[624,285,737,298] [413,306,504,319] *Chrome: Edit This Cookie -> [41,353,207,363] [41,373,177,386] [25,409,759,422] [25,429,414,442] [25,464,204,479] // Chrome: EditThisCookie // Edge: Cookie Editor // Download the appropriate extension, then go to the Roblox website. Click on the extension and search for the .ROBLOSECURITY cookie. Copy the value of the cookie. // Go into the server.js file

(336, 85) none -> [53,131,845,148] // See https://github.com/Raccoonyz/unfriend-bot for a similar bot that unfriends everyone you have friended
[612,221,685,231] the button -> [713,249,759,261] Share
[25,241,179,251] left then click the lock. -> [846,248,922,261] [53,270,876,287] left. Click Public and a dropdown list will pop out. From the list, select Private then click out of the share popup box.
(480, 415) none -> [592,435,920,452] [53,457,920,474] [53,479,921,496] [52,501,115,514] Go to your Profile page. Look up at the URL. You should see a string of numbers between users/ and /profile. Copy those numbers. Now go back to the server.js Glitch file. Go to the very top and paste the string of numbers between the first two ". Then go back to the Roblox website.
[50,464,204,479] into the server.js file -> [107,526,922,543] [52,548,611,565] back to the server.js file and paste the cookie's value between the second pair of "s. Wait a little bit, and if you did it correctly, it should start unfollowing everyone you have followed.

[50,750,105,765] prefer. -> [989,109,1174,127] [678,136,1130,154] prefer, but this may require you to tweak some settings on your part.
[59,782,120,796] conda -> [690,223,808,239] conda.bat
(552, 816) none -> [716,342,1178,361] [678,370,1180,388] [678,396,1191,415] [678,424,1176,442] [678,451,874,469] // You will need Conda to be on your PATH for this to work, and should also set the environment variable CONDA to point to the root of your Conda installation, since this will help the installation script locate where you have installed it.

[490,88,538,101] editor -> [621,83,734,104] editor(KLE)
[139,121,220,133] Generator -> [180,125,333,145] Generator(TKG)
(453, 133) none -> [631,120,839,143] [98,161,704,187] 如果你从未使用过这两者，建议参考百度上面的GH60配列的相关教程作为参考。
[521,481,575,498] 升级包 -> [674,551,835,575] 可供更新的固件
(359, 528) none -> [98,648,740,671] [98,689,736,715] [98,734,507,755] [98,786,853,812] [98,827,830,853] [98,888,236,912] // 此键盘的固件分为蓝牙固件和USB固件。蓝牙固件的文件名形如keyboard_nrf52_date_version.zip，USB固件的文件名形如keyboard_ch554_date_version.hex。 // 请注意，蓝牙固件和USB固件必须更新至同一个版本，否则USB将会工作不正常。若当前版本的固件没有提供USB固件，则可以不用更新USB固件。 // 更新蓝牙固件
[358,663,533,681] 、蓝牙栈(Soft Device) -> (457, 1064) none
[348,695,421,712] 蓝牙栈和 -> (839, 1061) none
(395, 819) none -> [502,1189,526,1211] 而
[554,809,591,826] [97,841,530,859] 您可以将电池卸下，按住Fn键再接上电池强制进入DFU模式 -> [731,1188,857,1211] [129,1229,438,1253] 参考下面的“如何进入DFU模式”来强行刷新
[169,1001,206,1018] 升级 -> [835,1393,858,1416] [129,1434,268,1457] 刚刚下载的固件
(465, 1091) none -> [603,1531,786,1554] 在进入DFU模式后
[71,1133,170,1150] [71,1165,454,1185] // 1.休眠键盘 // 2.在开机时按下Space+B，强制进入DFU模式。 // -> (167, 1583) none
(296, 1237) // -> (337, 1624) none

§ WHAT IS REQUIRED
Write out, from the lines above, only those from the line with "[490,88,538,101] editor ->" to the line with "[521,481,575,498] 升级包 ->", exactly as given, including the first and the last.

§ SOLUTION
[490,88,538,101] editor -> [621,83,734,104] editor(KLE)
[139,121,220,133] Generator -> [180,125,333,145] Generator(TKG)
(453, 133) none -> [631,120,839,143] [98,161,704,187] 如果你从未使用过这两者，建议参考百度上面的GH60配列的相关教程作为参考。
[521,481,575,498] 升级包 -> [674,551,835,575] 可供更新的固件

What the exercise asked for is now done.